_Task_
Apart from the pictures, reproduce the data below exactly as it stands.

Edit tracking data:
:::::

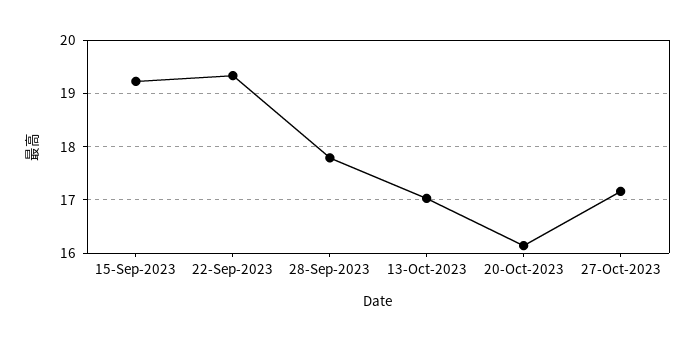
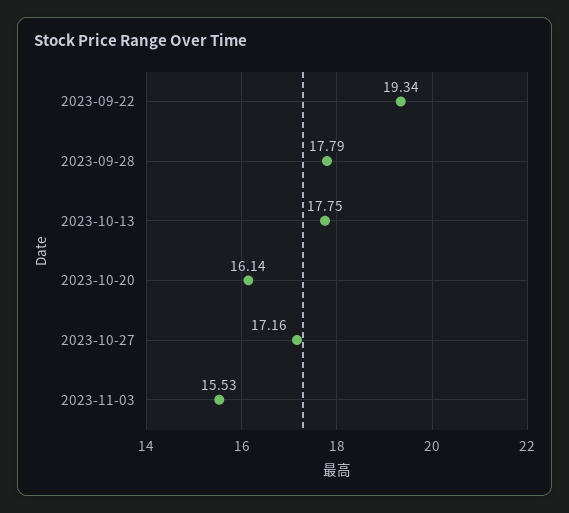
15-Sep-2023: 19.2 -> none
13-Oct-2023: 17 -> 17.75
2023-11-03: none -> 15.53

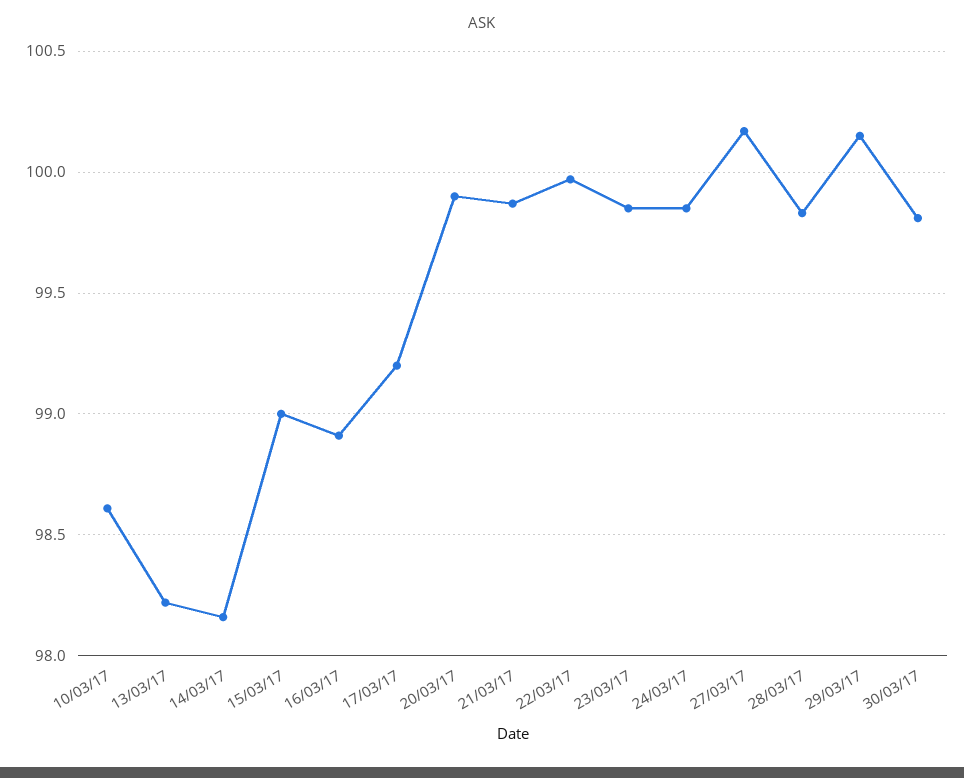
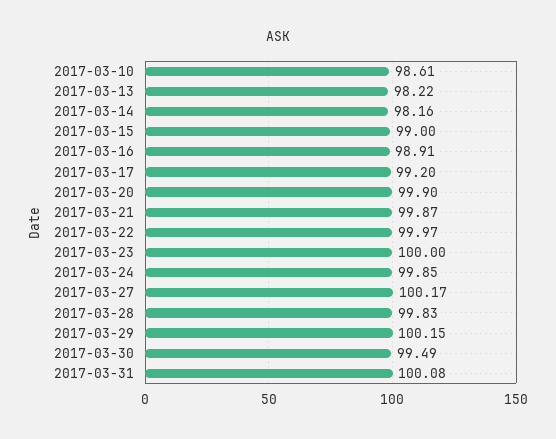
23/03/17: 99.85 -> 100
30/03/17: 99.8 -> 99.49
2017-03-31: none -> 100.08

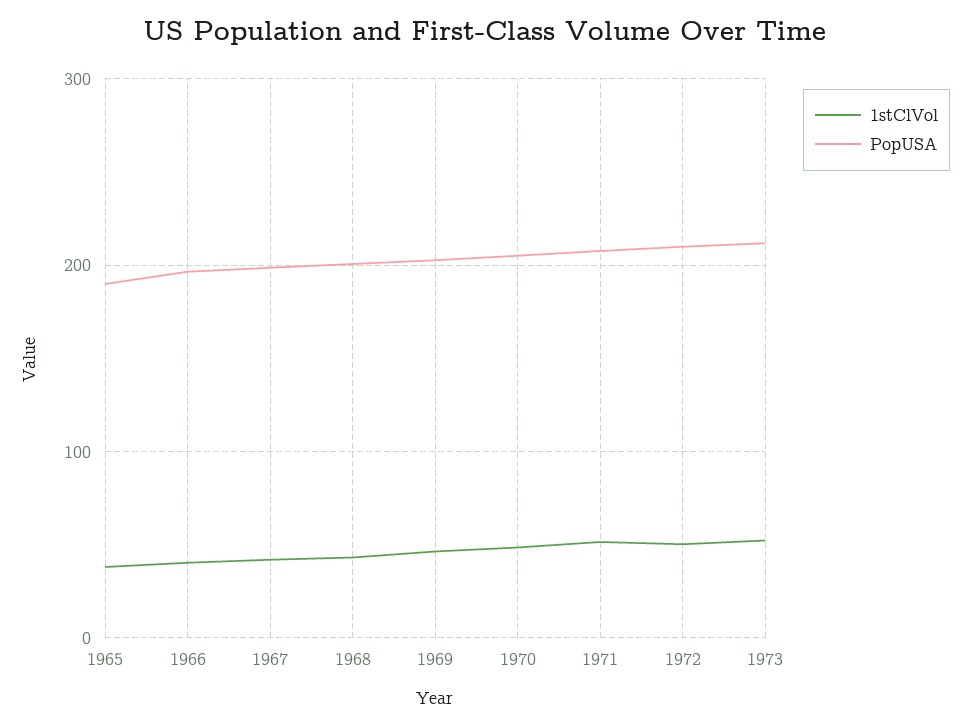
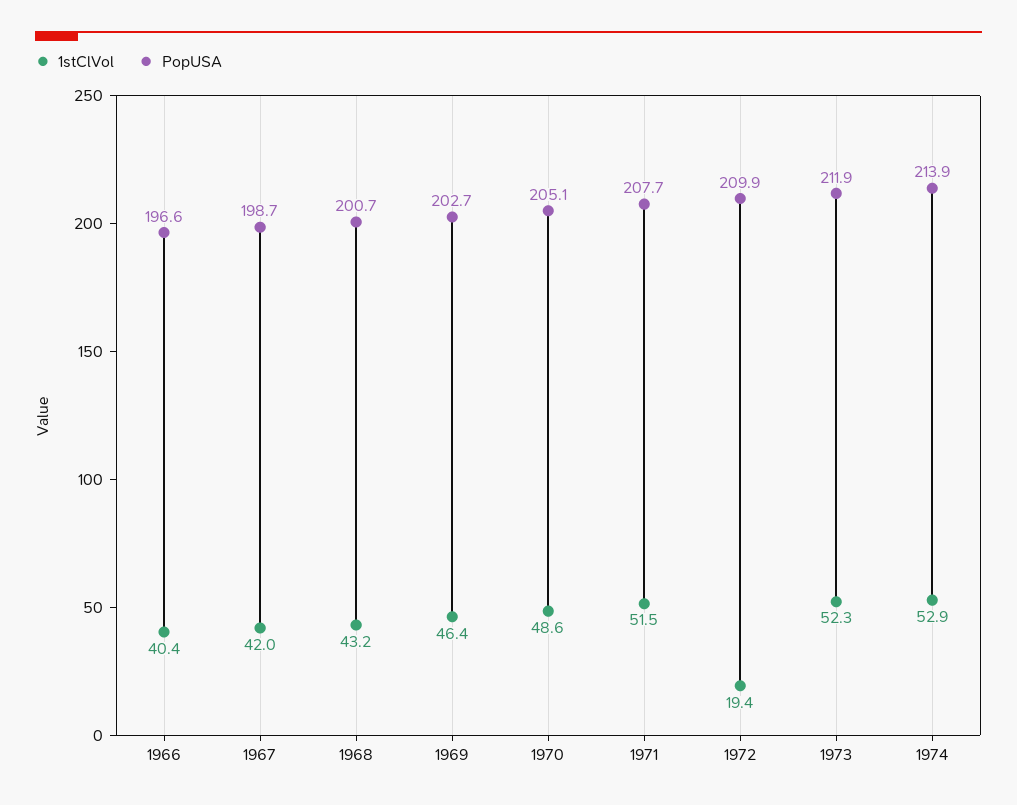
1stClVol, 1965: 40 -> none
PopUSA, 1965: 190 -> none
1stClVol, 1972: 50 -> 19.4
1stClVol, 1974: none -> 52.9
PopUSA, 1974: none -> 213.9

:::::

_Answer section_
15-Sep-2023: 19.2 -> none
13-Oct-2023: 17 -> 17.75
2023-11-03: none -> 15.53

23/03/17: 99.85 -> 100
30/03/17: 99.8 -> 99.49
2017-03-31: none -> 100.08

1stClVol, 1965: 40 -> none
PopUSA, 1965: 190 -> none
1stClVol, 1972: 50 -> 19.4
1stClVol, 1974: none -> 52.9
PopUSA, 1974: none -> 213.9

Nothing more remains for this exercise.